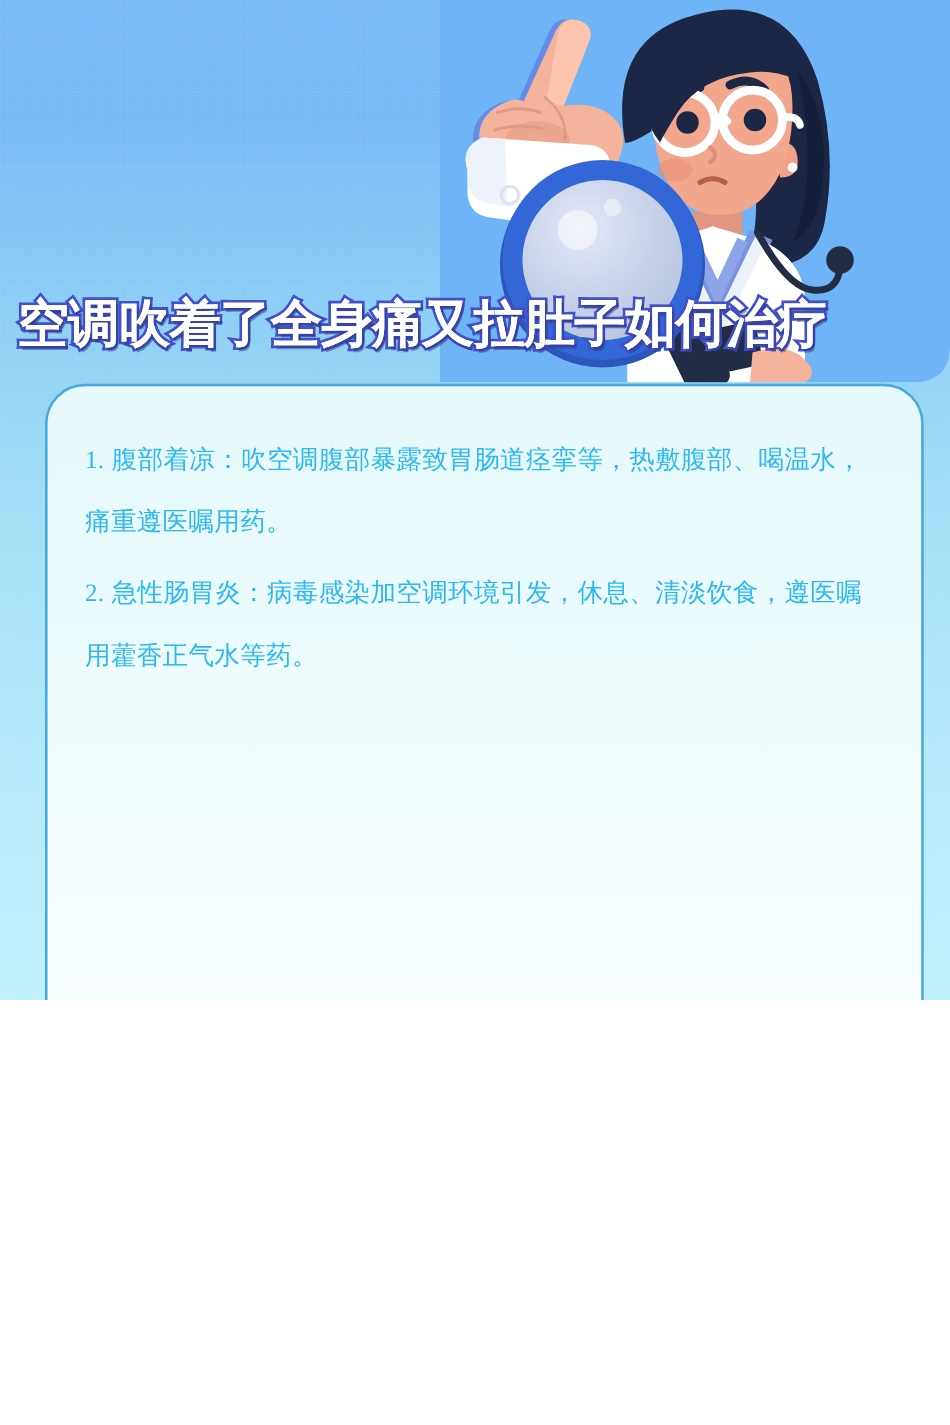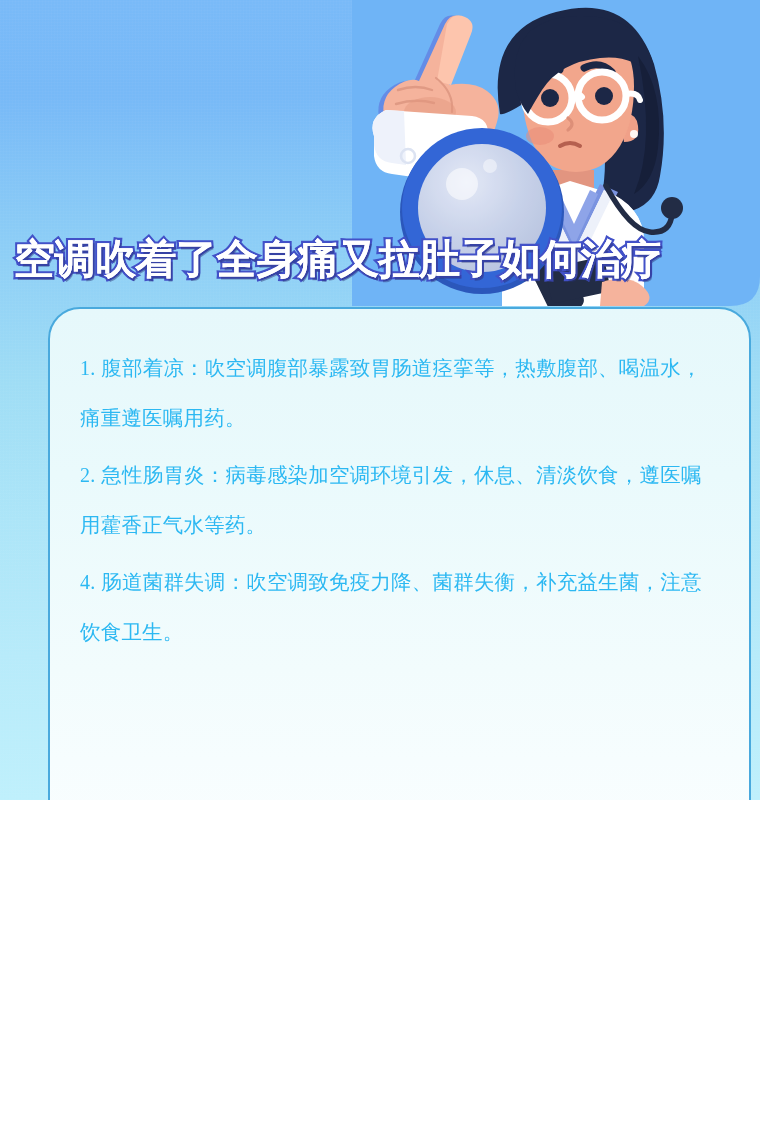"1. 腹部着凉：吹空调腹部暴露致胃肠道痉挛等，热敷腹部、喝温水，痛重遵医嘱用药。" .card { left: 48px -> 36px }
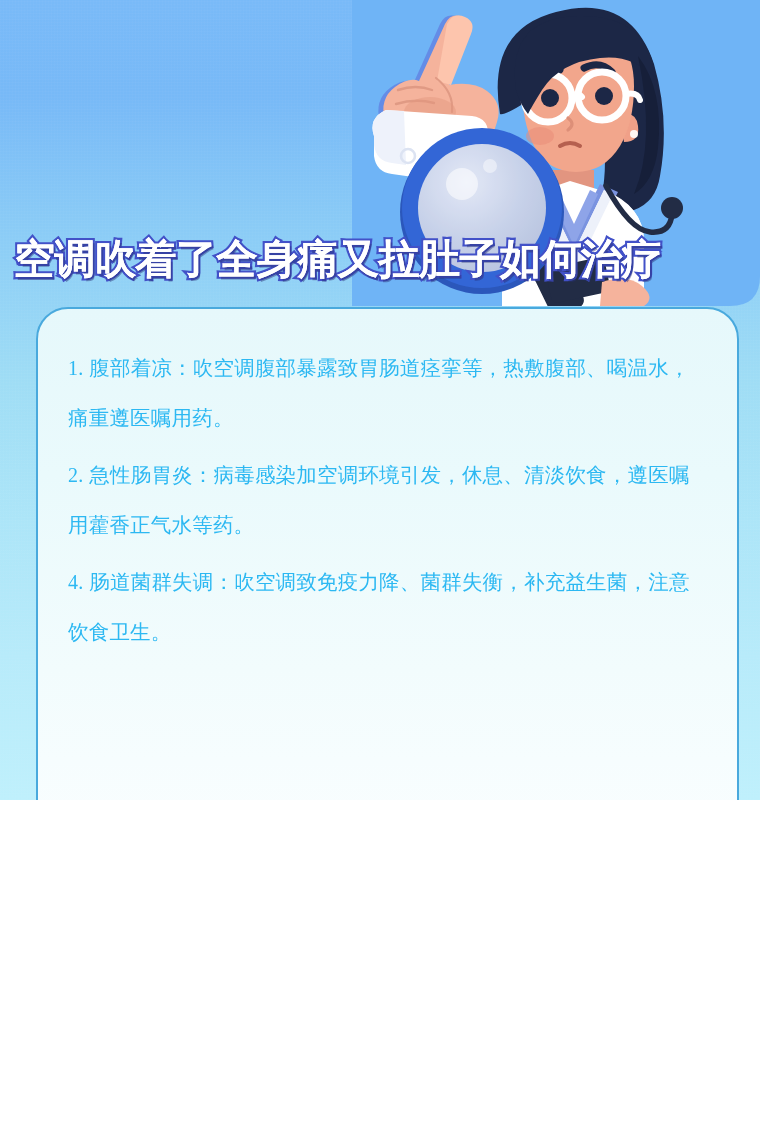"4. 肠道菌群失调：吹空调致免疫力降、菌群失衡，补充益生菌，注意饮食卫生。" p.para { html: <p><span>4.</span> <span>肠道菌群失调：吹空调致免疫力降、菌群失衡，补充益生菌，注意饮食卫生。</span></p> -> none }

--

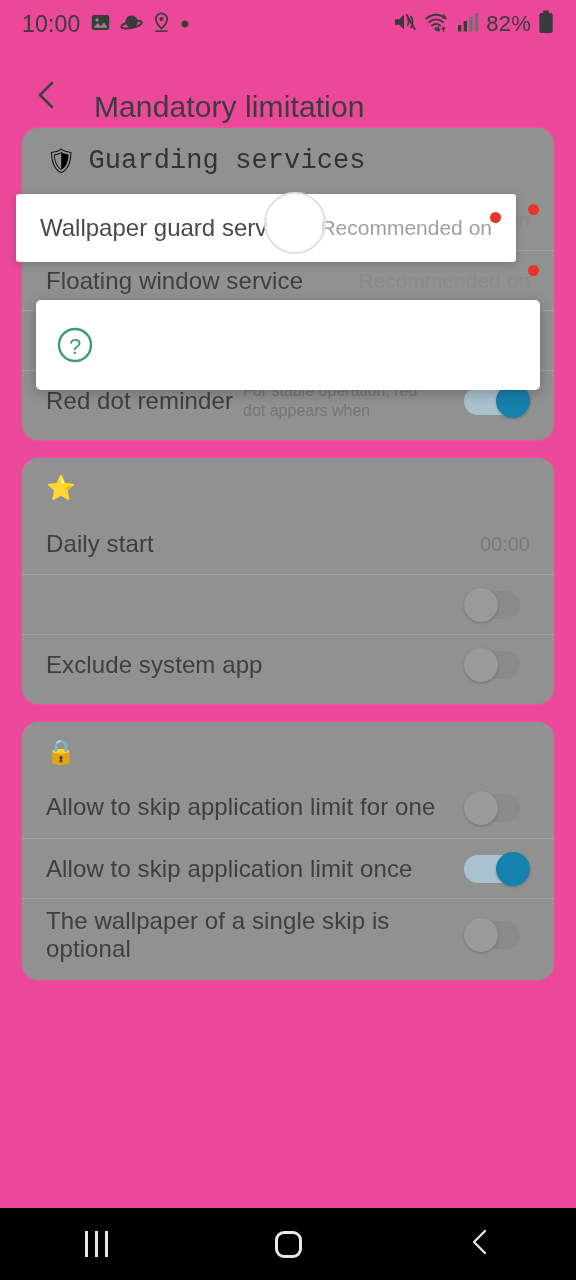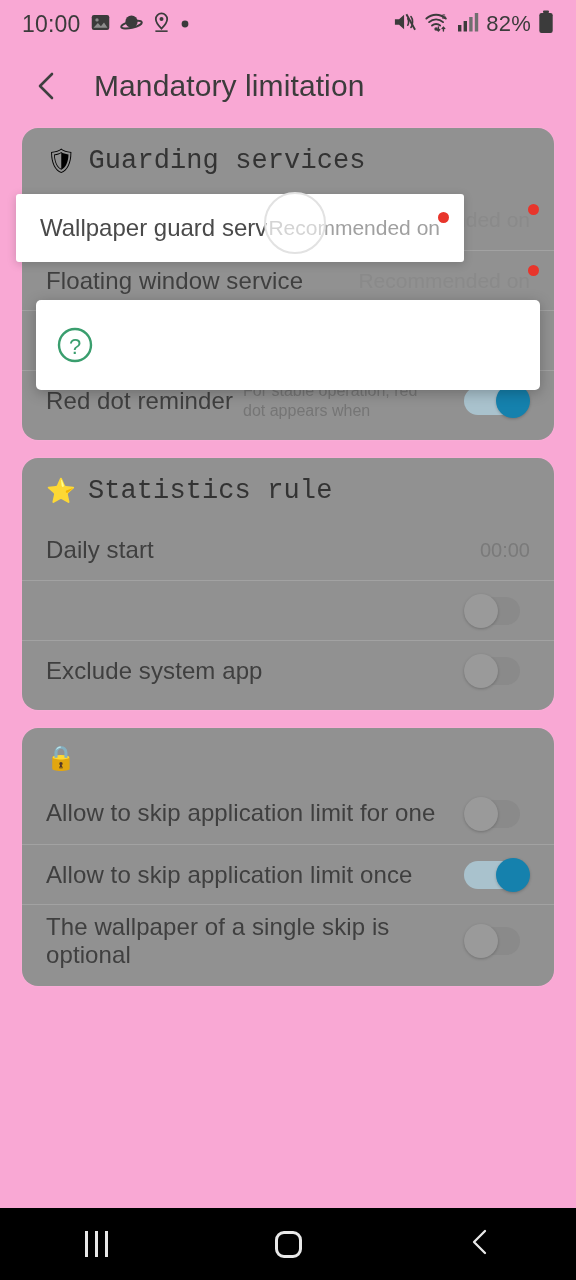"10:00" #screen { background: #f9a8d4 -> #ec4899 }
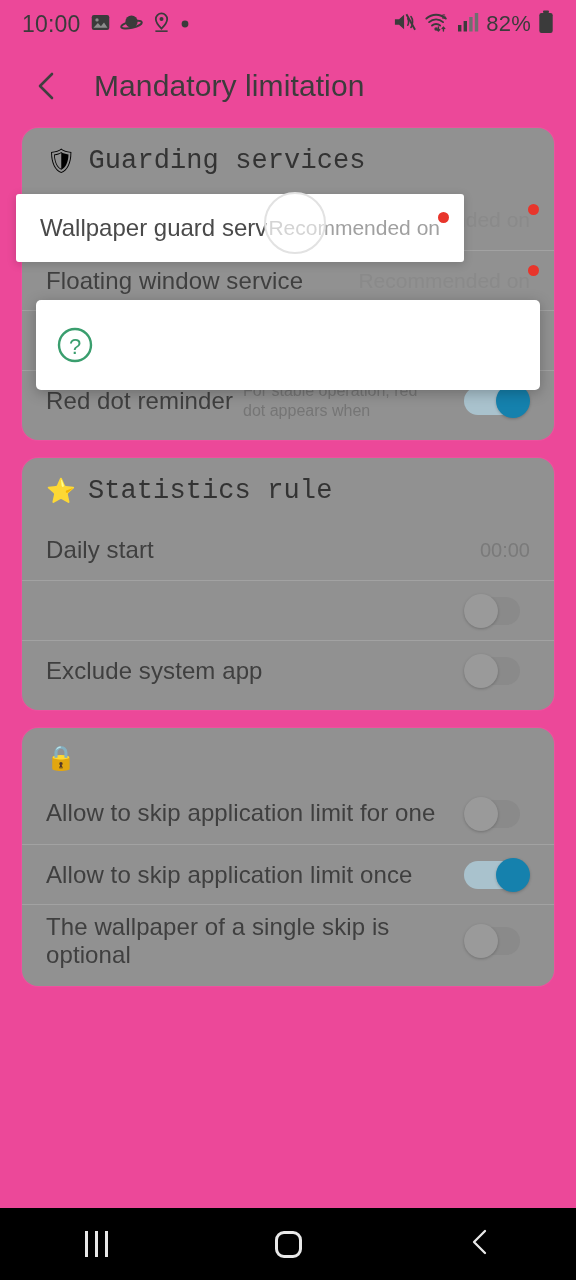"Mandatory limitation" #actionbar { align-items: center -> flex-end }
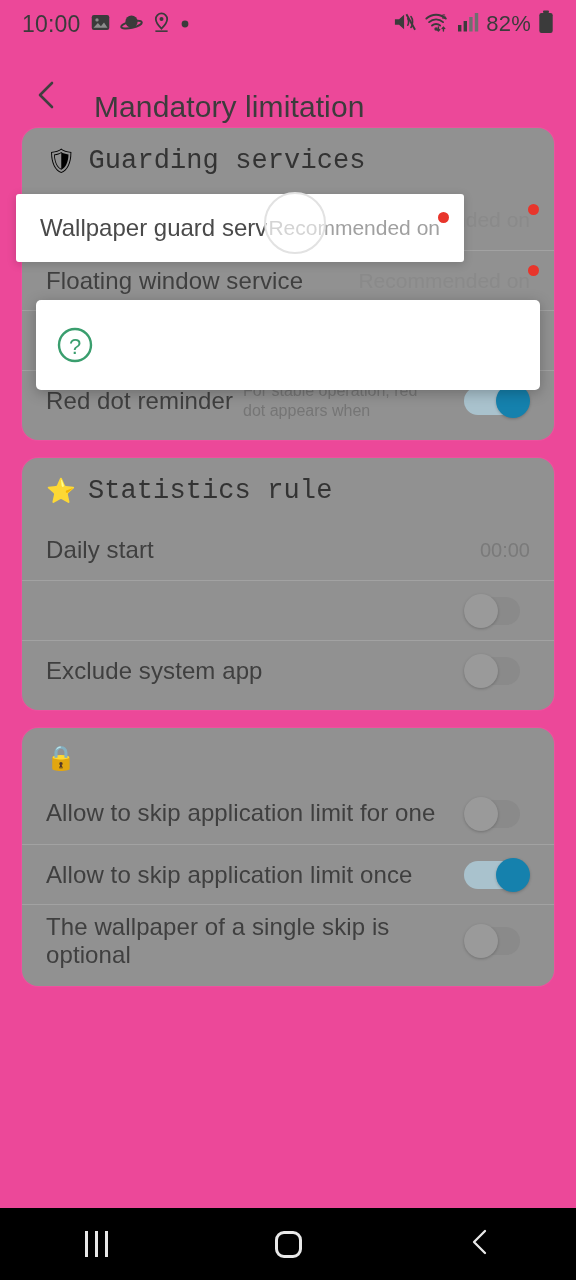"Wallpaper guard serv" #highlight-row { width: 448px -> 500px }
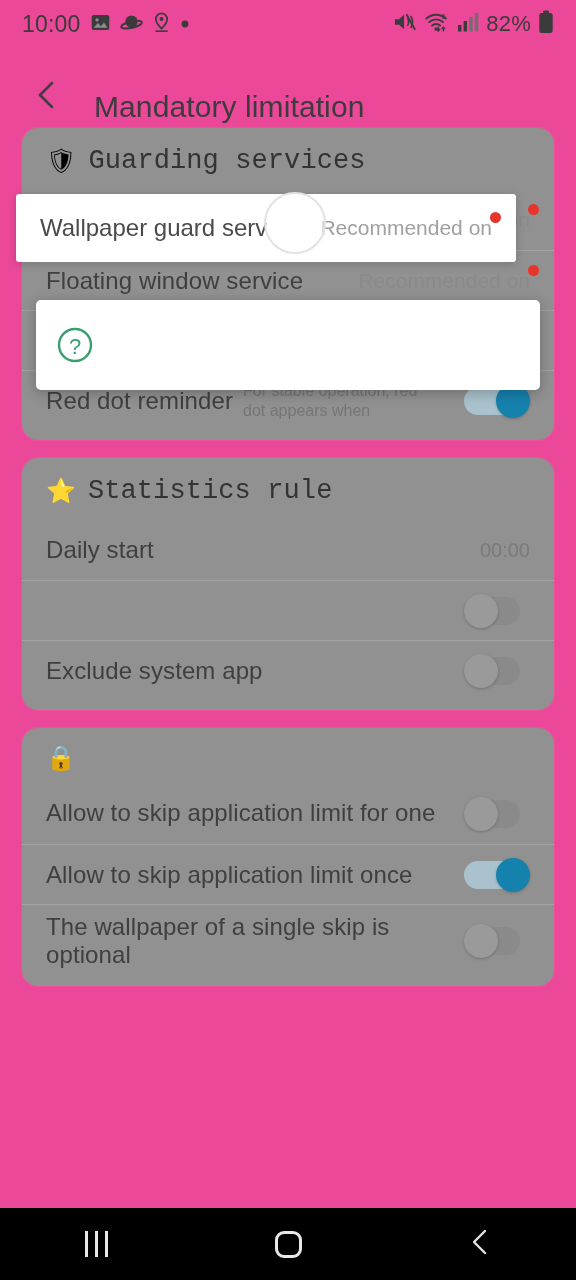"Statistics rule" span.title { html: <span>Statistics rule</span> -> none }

--

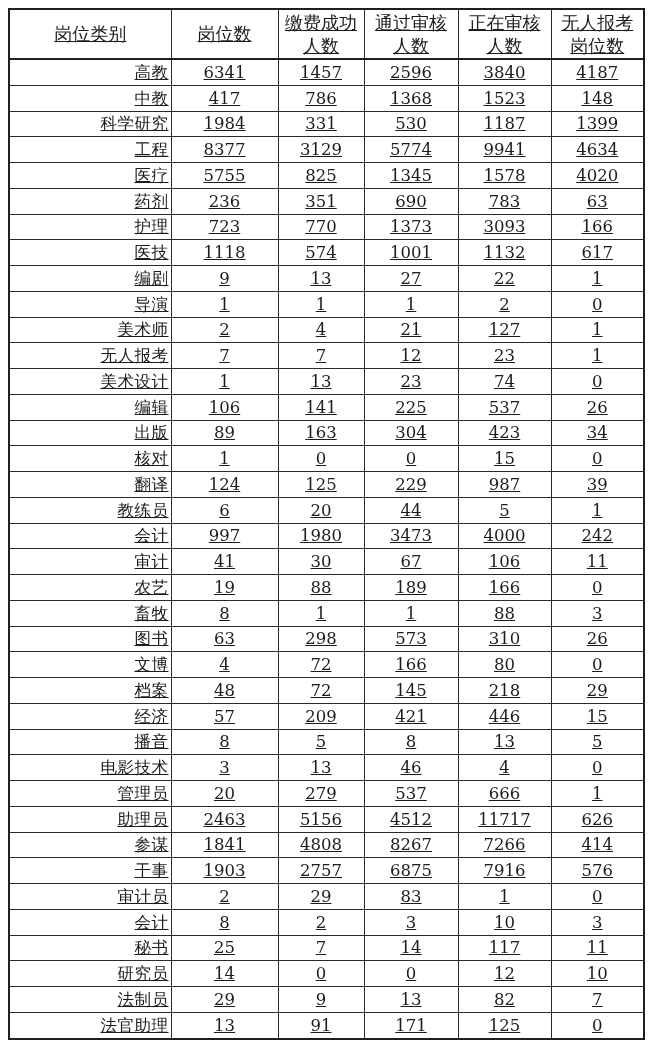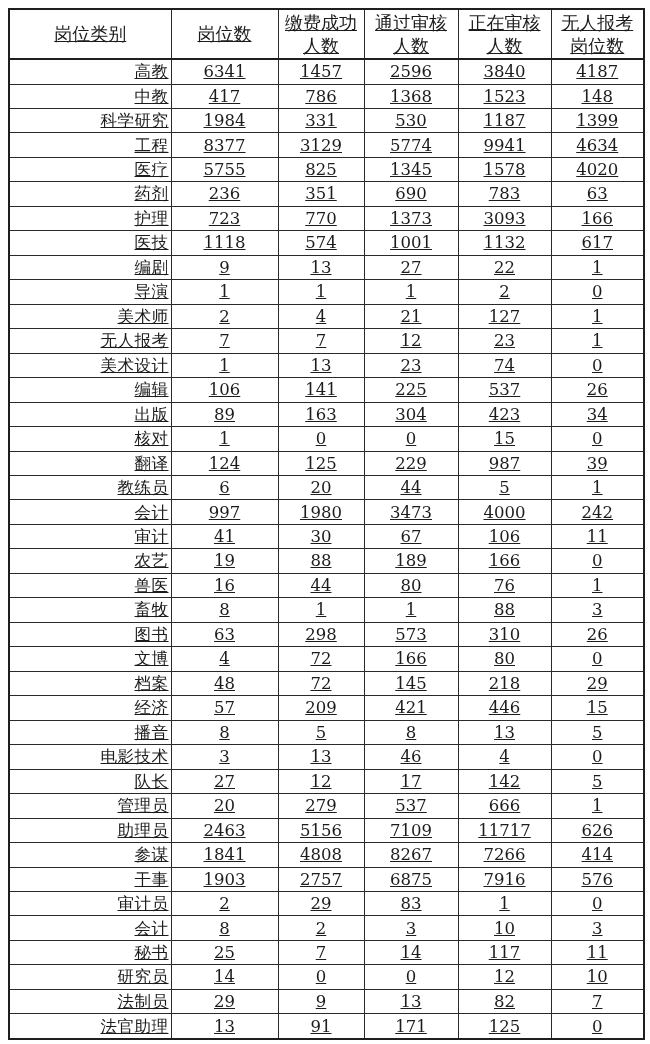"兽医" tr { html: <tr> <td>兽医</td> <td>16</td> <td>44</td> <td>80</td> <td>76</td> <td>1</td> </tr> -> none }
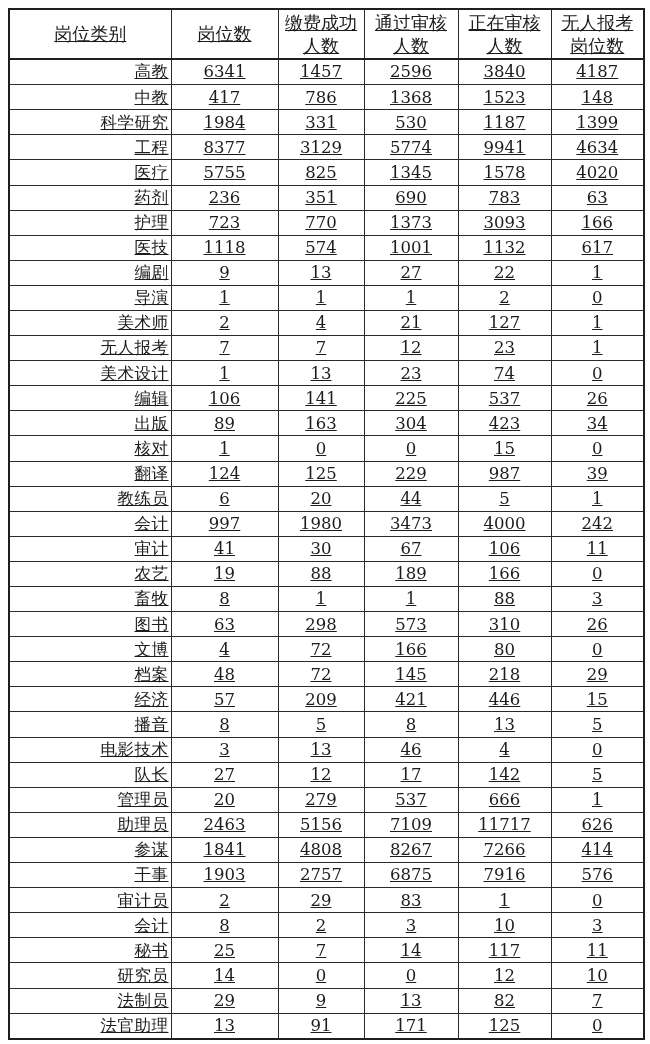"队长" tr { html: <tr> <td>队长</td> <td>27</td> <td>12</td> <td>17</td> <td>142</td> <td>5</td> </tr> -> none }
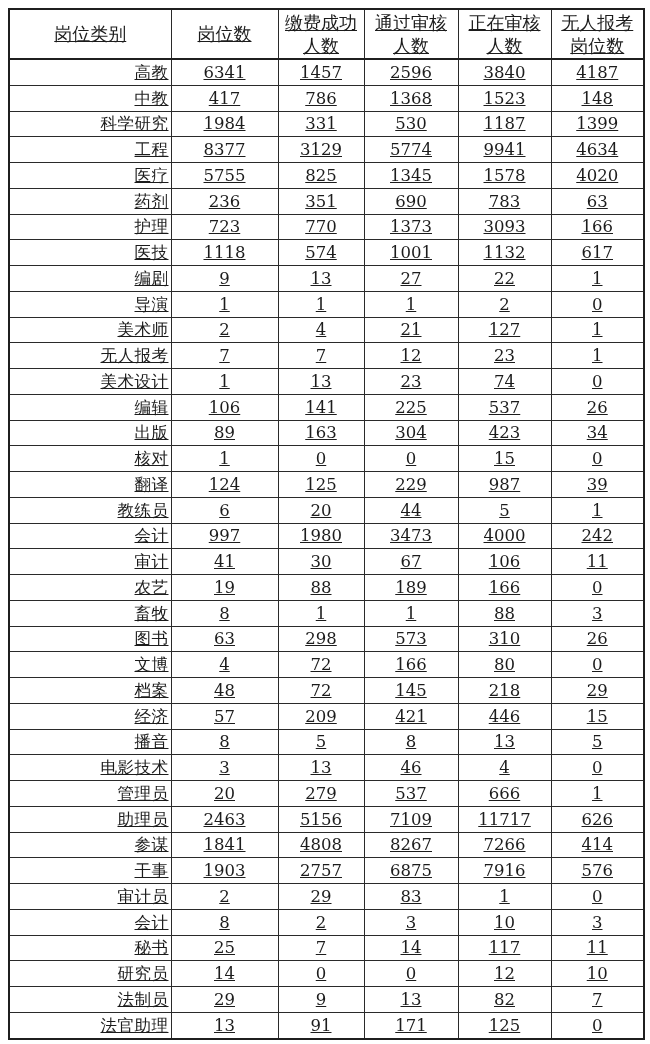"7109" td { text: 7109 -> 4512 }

-- EXERCISE --
An exact copy of the lines above from the one with "html: <tr> <td>队长</td>" up to and including the one with "text: 7109 ->" is required; reproduce only those lines, omitting all pictures.

-- OUTPUT BELOW --
"队长" tr { html: <tr> <td>队长</td> <td>27</td> <td>12</td> <td>17</td> <td>142</td> <td>5</td> </tr> -> none }
"7109" td { text: 7109 -> 4512 }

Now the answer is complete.